In particular, many researchers spend a great amount of time developing software, but do not receive recognition for this work. Their software is not as easily accessible, citable and findable as are other scientific results. The journal SoftwareX aims to address this issue, by giving software a stamp of approval. The interdisciplinary nature of SoftwareX aims to showcase use cases of software that offers transferable tools and services which may be of use to communities outside the one it is developed for. Also, SoftwareX ensures software preservation, as the published version of the source code is stored in a dedicated GitHub repository. The journal is open access and publishes open source software. The novelty of this journal has been officially recognized by the Professional & Scholarly Publishing Association of American Publishers. In 2016, SoftwareX received the prestigious PROSE Award for Innovation in Journal Publishing.

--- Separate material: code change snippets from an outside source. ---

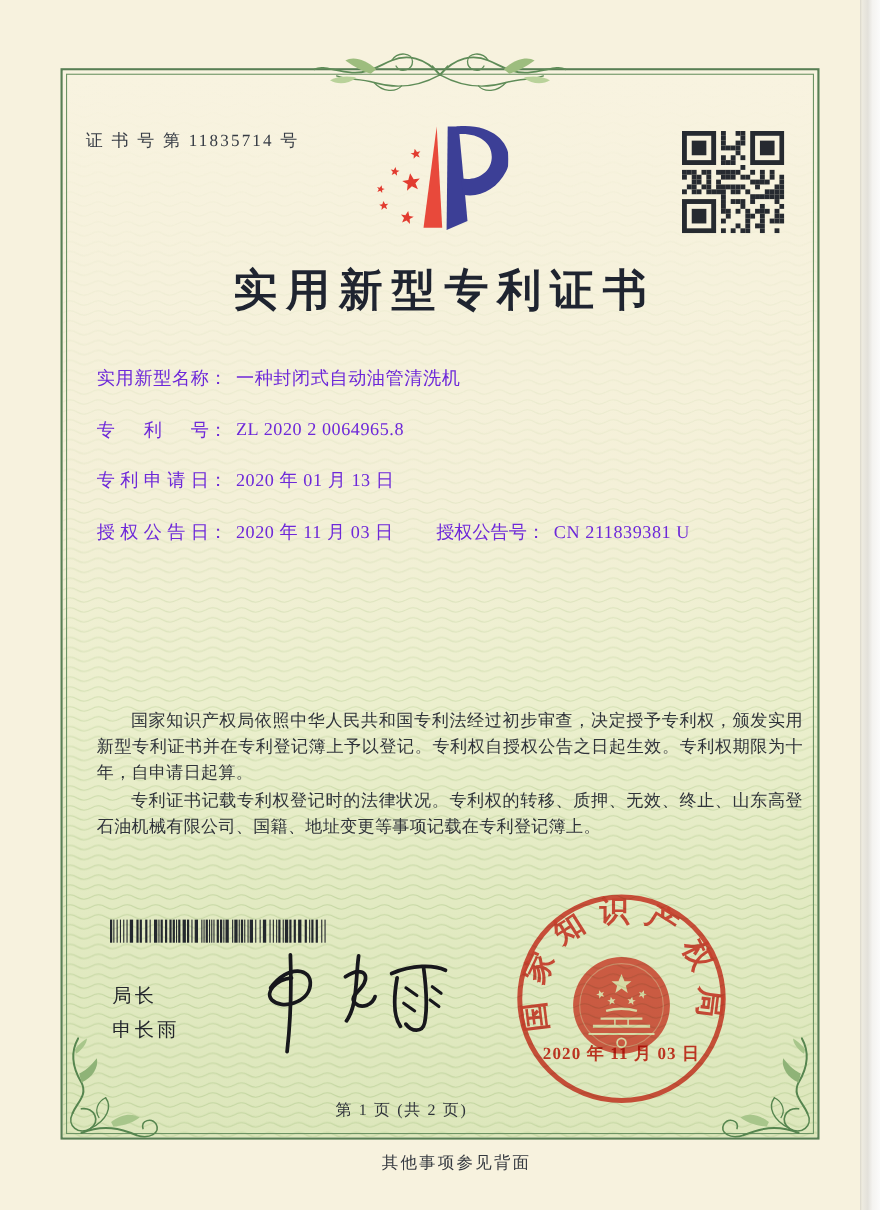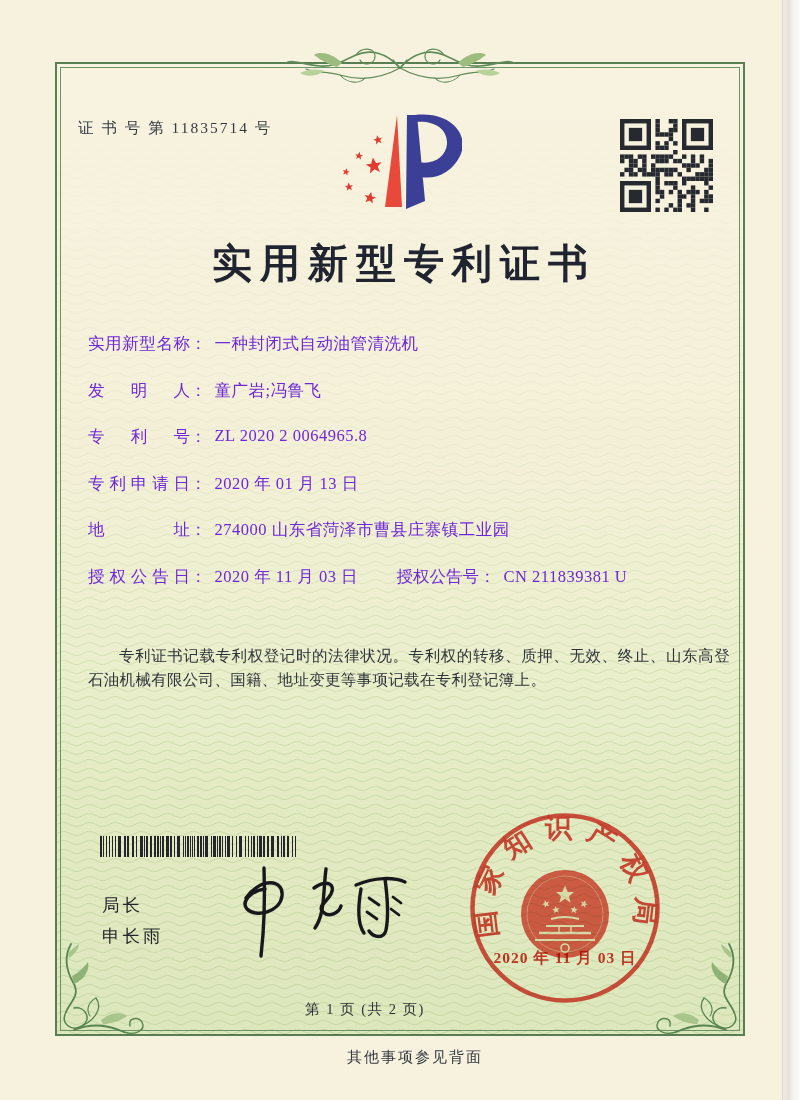--- a/index.html
+++ b/index.html
@@ -307,9 +307,6 @@
       <span class="lbl">实用新型名称</span><span class="colon">：</span><span class="val">一种封闭式自动油管清洗机</span>
     </div>
     <div class="frow">
-      <span class="lbl">发明人</span><span class="colon">：</span><span class="val">童广岩;冯鲁飞</span>
-    </div>
-    <div class="frow">
       <span class="lbl">专利号</span><span class="colon">：</span><span class="val">ZL 2020 2 0064965.8</span>
     </div>
     <div class="frow">

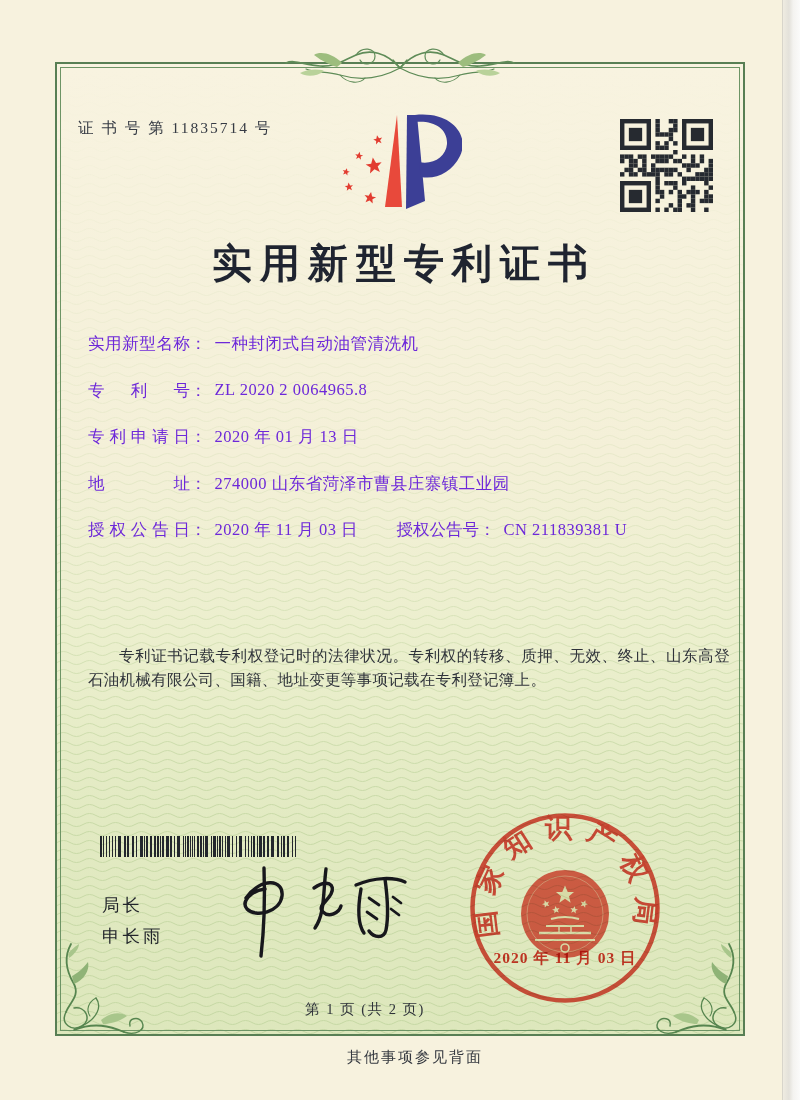--- a/index.html
+++ b/index.html
@@ -313,9 +313,6 @@
       <span class="lbl">专利申请日</span><span class="colon">：</span><span class="val">2020 年 01 月 13 日</span>
     </div>
     <div class="frow">
-      <span class="lbl">地址</span><span class="colon">：</span><span class="val">274000 山东省菏泽市曹县庄寨镇工业园</span>
-    </div>
-    <div class="frow">
       <span class="lbl">授权公告日</span><span class="colon">：</span><span class="val-fixed">2020 年 11 月 03 日</span><span class="lbl2">授权公告号</span><span class="colon">：</span><span class="val">CN 211839381 U</span>
     </div>
   </div>

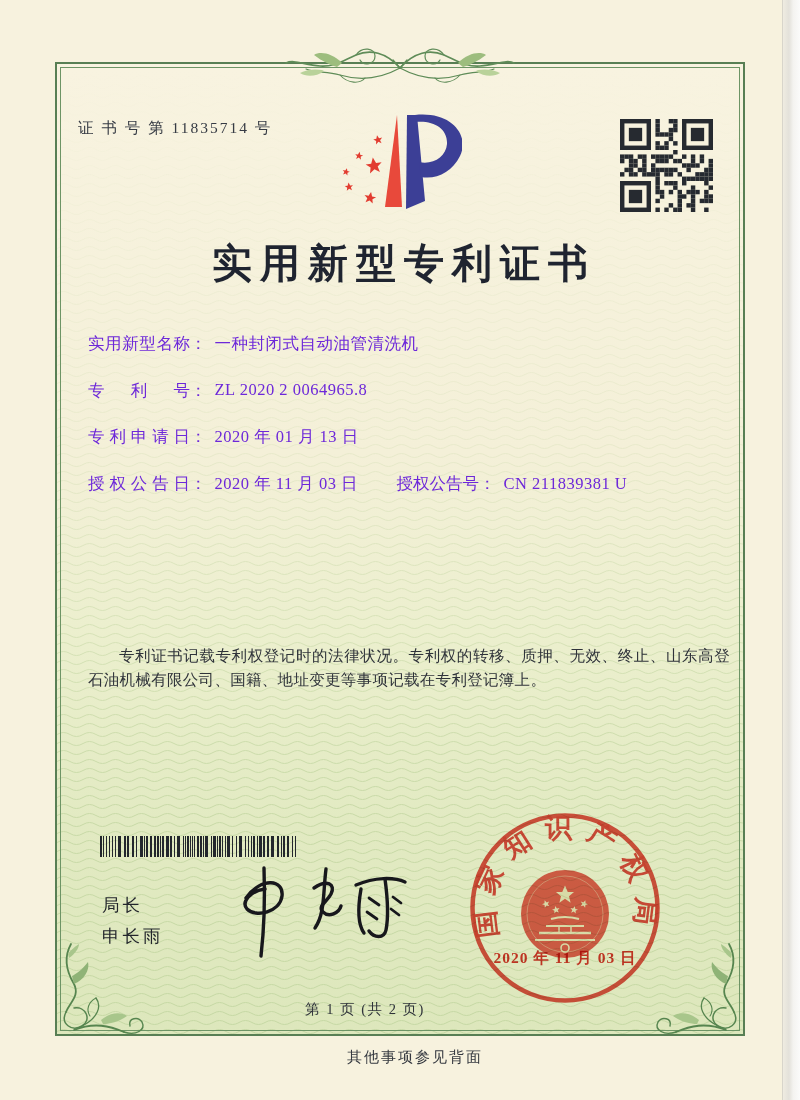--- a/index.html
+++ b/index.html
@@ -318,6 +318,7 @@
   </div>
 
   <div class="paras">
+    <p>国家知识产权局依照中华人民共和国专利法经过初步审查，决定授予专利权，颁发实用新型专利证书并在专利登记簿上予以登记。专利权自授权公告之日起生效。专利权期限为十年，自申请日起算。</p>
     <p>专利证书记载专利权登记时的法律状况。专利权的转移、质押、无效、终止、山东高登石油机械有限公司、国籍、地址变更等事项记载在专利登记簿上。</p>
   </div>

The same holds for research data: many types of data, such as a replication data, negative datasets or data from “intermediate experiments” don’t get published because they are not within the scope of a research journal. The multidisciplinary journal Data in Brief publishes data articles and gives researchers the opportunity to share data directly, provided its utility to the rest of the scientific community can be justified. This gives researchers a way to share their data in a way that is peer reviewed, citeable and easily discoverable. The journal is open access as well. All the data associated with data articles is made publicly available upon publication. The benefits of publishing in a data or software journal is that the data and software benefit from the peer review process, and researchers are given credit in a format that grant and faculty review panels recognize. At the same time, the data/software articles are discoverable through the same search engines that researchers use to search for published scientific literature and thus improve to reproducibility and data and software reuse.